Given records below:
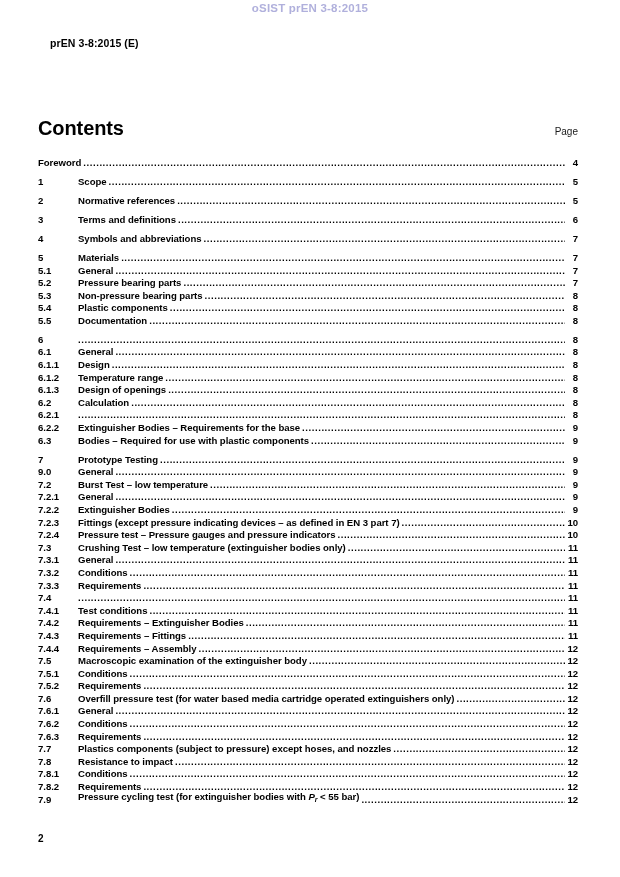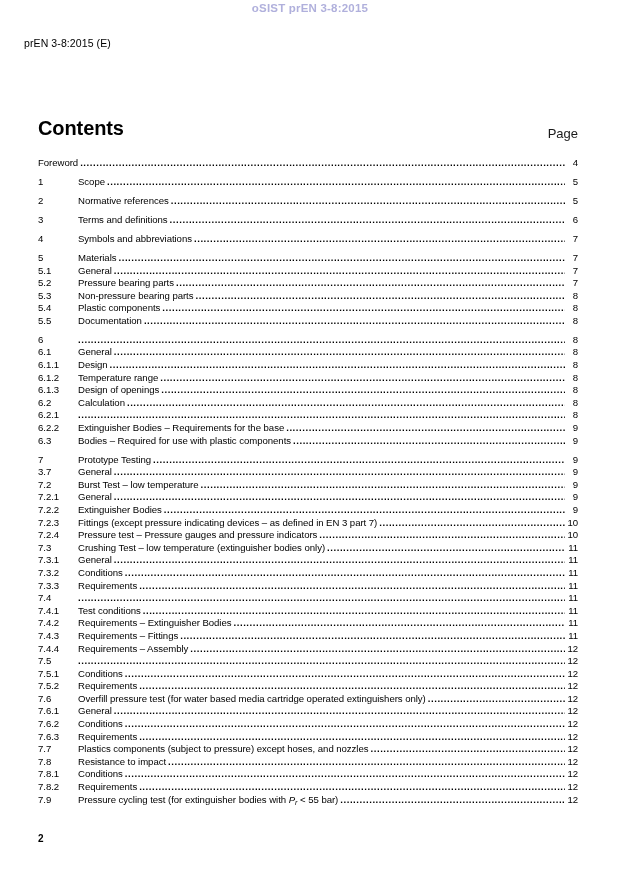"prEN 3-8:2015 (E)" .doc-header { font-weight: normal -> bold; left: 24px -> 50px }
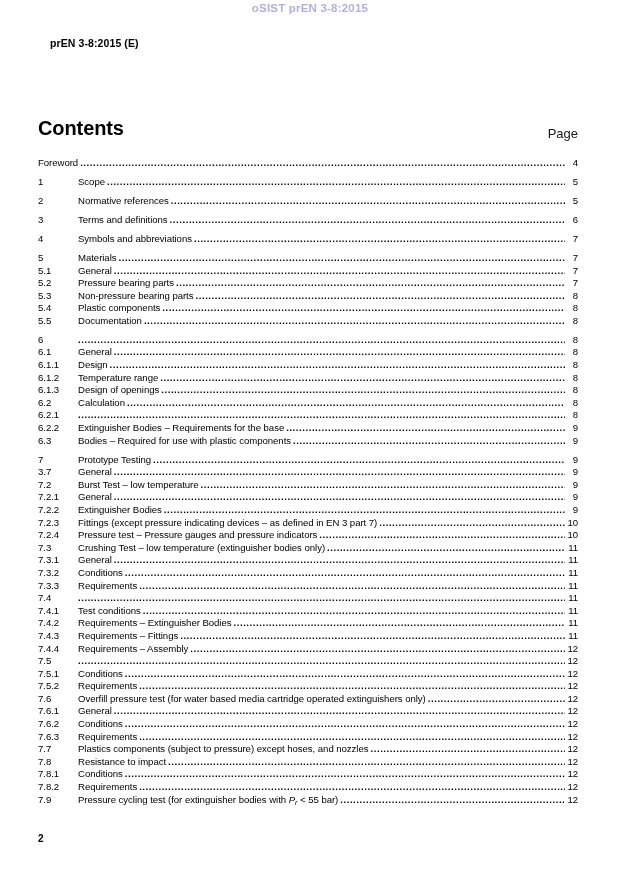"Page" .page-label { font-size: 13px -> 10px }
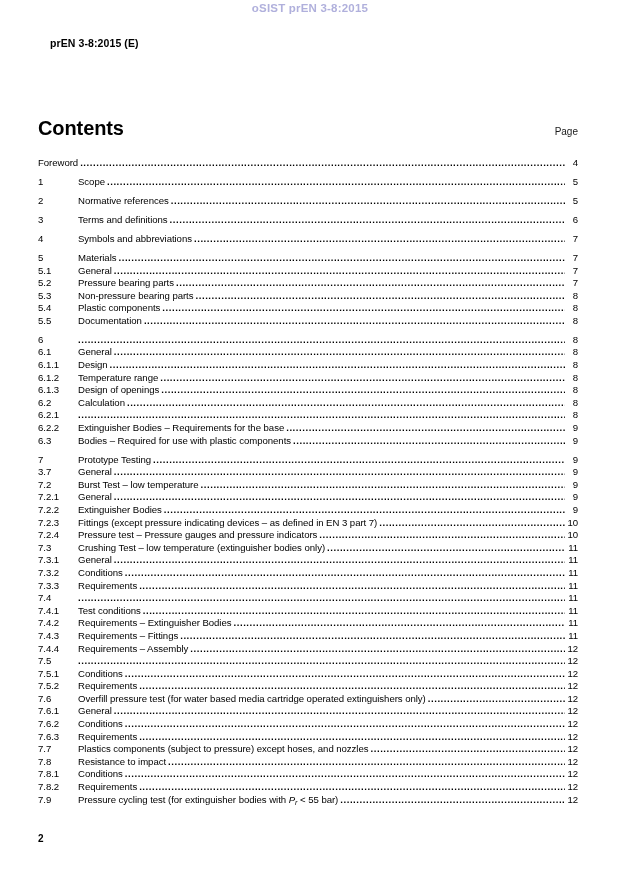"Foreword" .toc-row { align-items: flex-start -> flex-end; font-weight: normal -> bold }
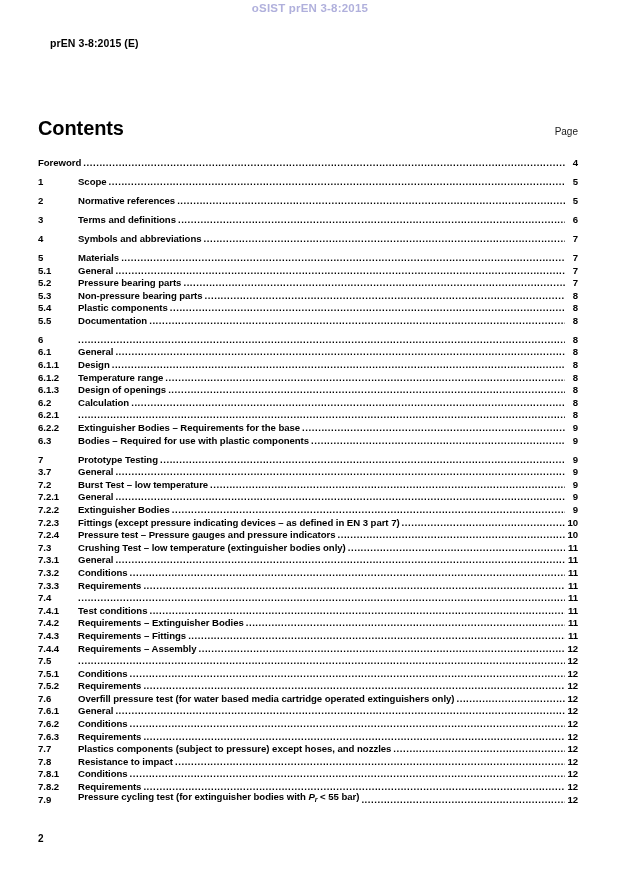"3.7" span.toc-num { text: 3.7 -> 9.0 }
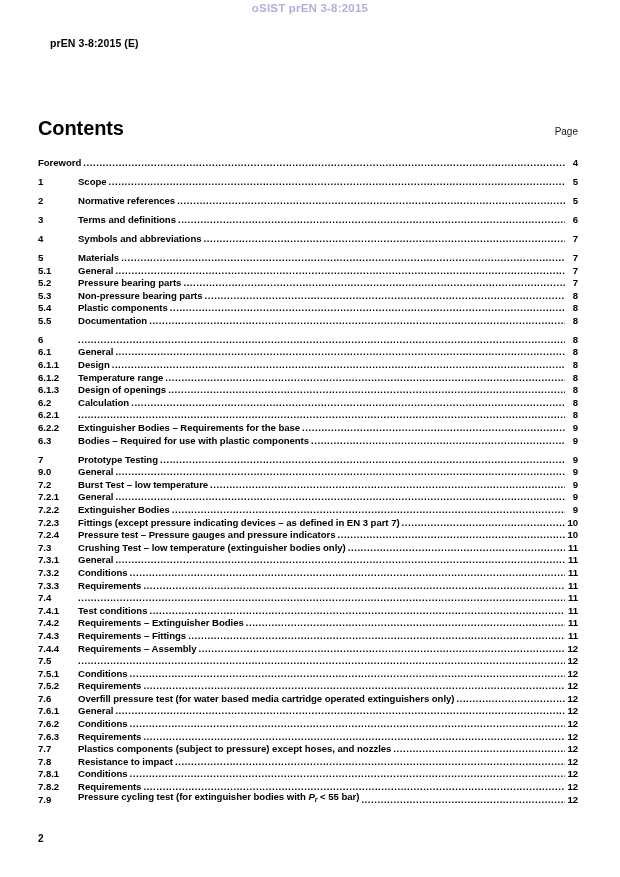"Macroscopic examination of the" span.toc-text { html: none -> <span>Macroscopic examination of the extinguisher body</span> }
End of Given records.
• _Exercise aim_:
Could each line of the data be written out exactly, with no pictures included?

• _Solution_:
"prEN 3-8:2015 (E)" .doc-header { font-weight: normal -> bold; left: 24px -> 50px }
"Page" .page-label { font-size: 13px -> 10px }
"Foreword" .toc-row { align-items: flex-start -> flex-end; font-weight: normal -> bold }
"3.7" span.toc-num { text: 3.7 -> 9.0 }
"Macroscopic examination of the" span.toc-text { html: none -> <span>Macroscopic examination of the extinguisher body</span> }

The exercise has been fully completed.